Luego se va a su ministerio y se fuma un puro. Enciende la radio para ver cómo quedó la cosa, y oye a un camionero de Cuenca explicando que ignora la suerte de los cuatro pollos que fueron a Kosovo, pero que él personalmente hizo diez viajes a Bélgica y se trajo doscientas toneladas de pollos de ésos, que vio venderlos en un montón de pollerías y que los conoció por el acento. En cuanto a la cocacola, resulta que además de las dos cajas localizadas, que pone made in Belgium, hay otras trescientas mil cajas sin localizar donde no pone nada, que vienen del mismo sitio y se han repartido hasta en Chafarinas, y que el responsable de distribución para España acaba de pegarse un tiro gritando «no me cogeréis vivo» cuando iba a buscarlo la Guardia Civil. Y en cuanto al choto MacPherson, no sólo las criadillas tienen índices de plomo como para fabricar posta lobera del 12, sino que además esa variedad de choto está como una cabra y transmite la enfermedad de los chotos locos, que entre otras perversiones hace que los madrileños, a estas alturas, sigan votando a Álvarez del Manzano. Y que la colonia Tufy nº 5 tiene dioxinas sulfurosas, y a Ana Botella le han salido en el pescuezo unas ronchas que te cagas. Y que no sólo las gominolas y los panchitos, sino también las palomitas, contienen metacrilato clorhídrico espasmódico. Y además, en cada bolsita hay un rótulo que dice: Envasado en Doñana, Spain.
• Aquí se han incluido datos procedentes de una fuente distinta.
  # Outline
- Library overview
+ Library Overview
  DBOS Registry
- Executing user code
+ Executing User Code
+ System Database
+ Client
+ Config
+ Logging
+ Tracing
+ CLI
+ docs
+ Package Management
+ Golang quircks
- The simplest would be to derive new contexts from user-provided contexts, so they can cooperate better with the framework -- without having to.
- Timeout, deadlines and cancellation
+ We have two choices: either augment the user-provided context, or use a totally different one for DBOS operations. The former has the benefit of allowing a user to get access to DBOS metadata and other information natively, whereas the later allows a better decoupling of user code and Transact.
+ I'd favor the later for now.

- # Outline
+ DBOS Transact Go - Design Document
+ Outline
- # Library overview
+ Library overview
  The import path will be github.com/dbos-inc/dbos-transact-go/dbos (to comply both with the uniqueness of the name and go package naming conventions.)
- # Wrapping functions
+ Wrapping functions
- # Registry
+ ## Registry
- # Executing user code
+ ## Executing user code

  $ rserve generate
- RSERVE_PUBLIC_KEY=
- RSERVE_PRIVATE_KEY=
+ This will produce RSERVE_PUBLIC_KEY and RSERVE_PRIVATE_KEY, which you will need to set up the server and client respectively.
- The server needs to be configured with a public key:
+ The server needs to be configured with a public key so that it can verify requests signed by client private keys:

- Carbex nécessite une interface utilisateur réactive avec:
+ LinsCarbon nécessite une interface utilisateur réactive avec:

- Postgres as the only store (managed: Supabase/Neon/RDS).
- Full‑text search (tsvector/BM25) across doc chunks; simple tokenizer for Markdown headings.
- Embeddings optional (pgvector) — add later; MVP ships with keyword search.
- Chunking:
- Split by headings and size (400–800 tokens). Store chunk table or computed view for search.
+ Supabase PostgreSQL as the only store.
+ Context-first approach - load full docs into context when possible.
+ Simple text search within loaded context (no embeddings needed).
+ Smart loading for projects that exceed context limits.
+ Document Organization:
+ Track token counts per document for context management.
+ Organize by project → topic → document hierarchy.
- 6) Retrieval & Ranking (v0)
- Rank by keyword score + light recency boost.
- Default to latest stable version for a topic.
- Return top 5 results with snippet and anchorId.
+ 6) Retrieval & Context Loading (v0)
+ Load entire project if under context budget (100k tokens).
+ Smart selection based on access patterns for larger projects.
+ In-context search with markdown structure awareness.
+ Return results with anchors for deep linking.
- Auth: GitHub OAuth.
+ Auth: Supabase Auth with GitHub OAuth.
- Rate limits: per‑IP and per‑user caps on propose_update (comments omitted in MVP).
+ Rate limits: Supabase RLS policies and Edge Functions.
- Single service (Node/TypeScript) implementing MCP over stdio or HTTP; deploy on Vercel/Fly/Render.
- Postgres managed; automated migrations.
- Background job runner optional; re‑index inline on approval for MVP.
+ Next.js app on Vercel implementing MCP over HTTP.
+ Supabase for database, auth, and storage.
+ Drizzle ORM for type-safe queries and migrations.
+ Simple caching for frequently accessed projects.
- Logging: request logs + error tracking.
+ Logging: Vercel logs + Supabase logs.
Entonces el ministro coge el teléfono y llama a su homónimo de Transportes y Aeropuertos, o como carajo se diga eso de lo que se ocupa el fulano. Cuéntame cómo haces para no dimitir, tronco, le dice. Cuéntamelo despacio, que tomo nota. Y el otro contesta: pues nada, tío. Esto es como lo de don Tancredo. Tú ni parpadeas hasta que pasa el toro. De momento échale la culpa a alguien: al bipartidismo mediático, al efecto 2000 o a Milosevic. Después te callas unos días, te vuelves invisible, y cuando aparezcas otra vez sales como si nada, hablando de otra cosa. De aquí a entonces ya verás cómo surge alguna historia diferente, y los periódicos titulan con los Balcanes, Gil y Gil, el pacto de Estella o el nuevo abonado a la bisectriz de Mar Flores. Lo bueno de gobernar aquí, colega, es que este país tiene muy mala memoria.